• WORK REQUEST:
Set the material down again exactly, line by line, skipping each picture.
----
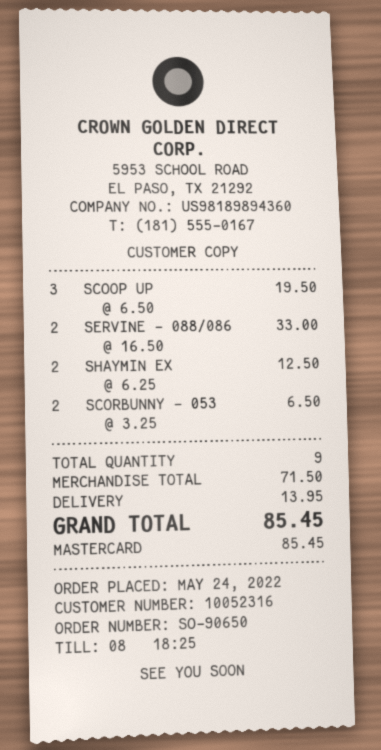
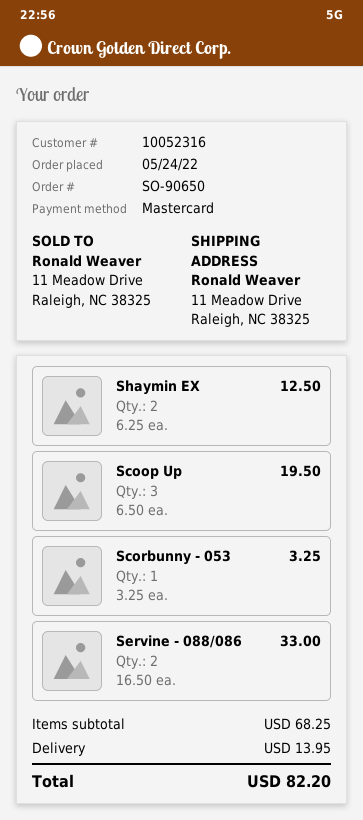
SCORBUNNY - 053: 2 x 3.25 = 6.50 -> 1 x 3.25 = 3.25
subtotal: 71.50 -> 68.25
total: 85.45 -> 82.20

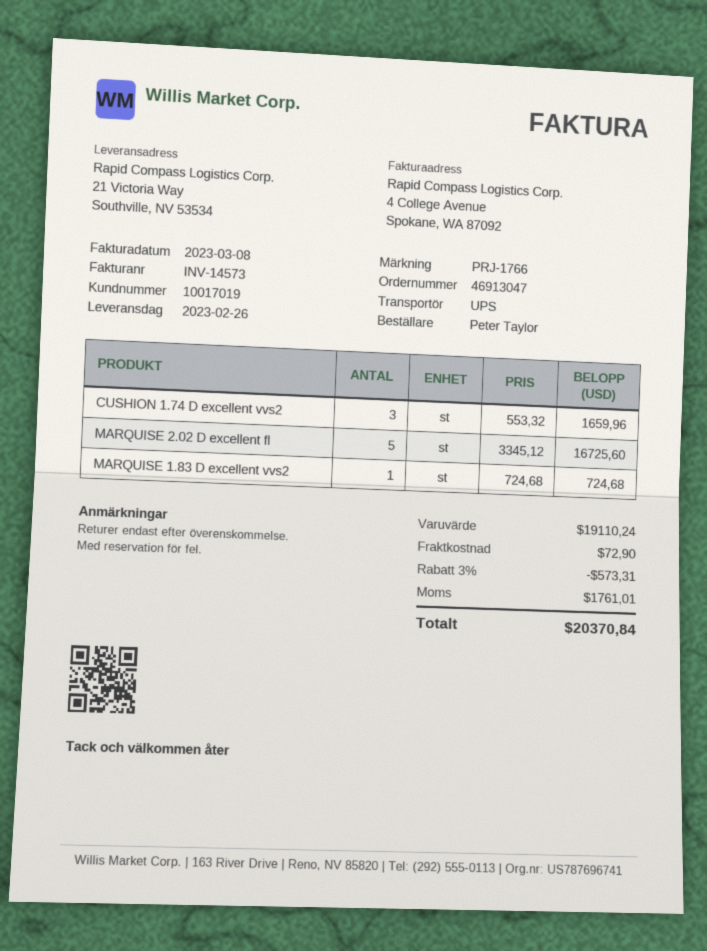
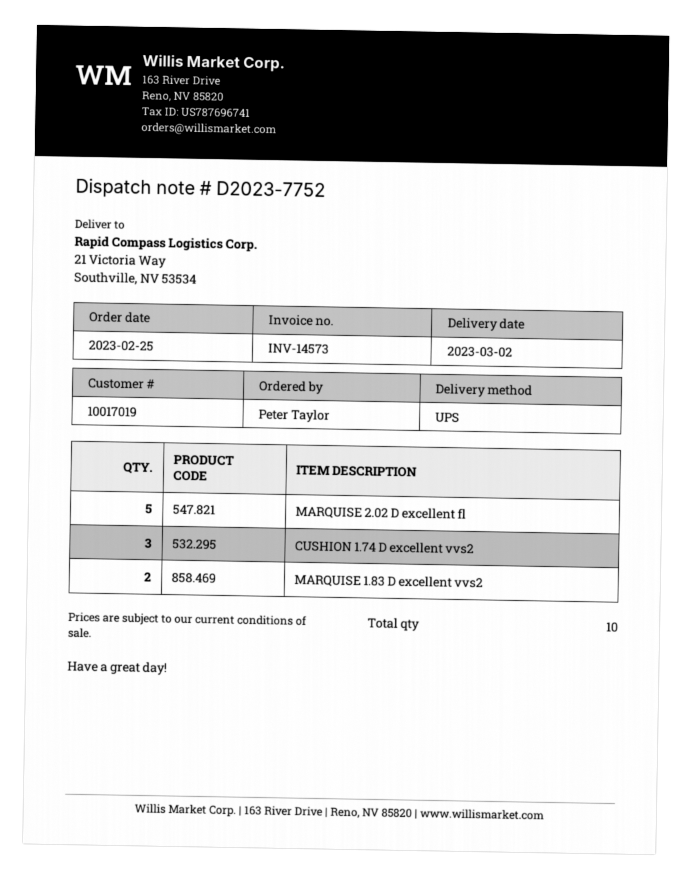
delivery date: 2023-02-26 -> 2023-03-02
MARQUISE 1.83 D excellent vvs2: 1 -> 2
----
• EXERCISE RESPONSE:
SCORBUNNY - 053: 2 x 3.25 = 6.50 -> 1 x 3.25 = 3.25
subtotal: 71.50 -> 68.25
total: 85.45 -> 82.20

delivery date: 2023-02-26 -> 2023-03-02
MARQUISE 1.83 D excellent vvs2: 1 -> 2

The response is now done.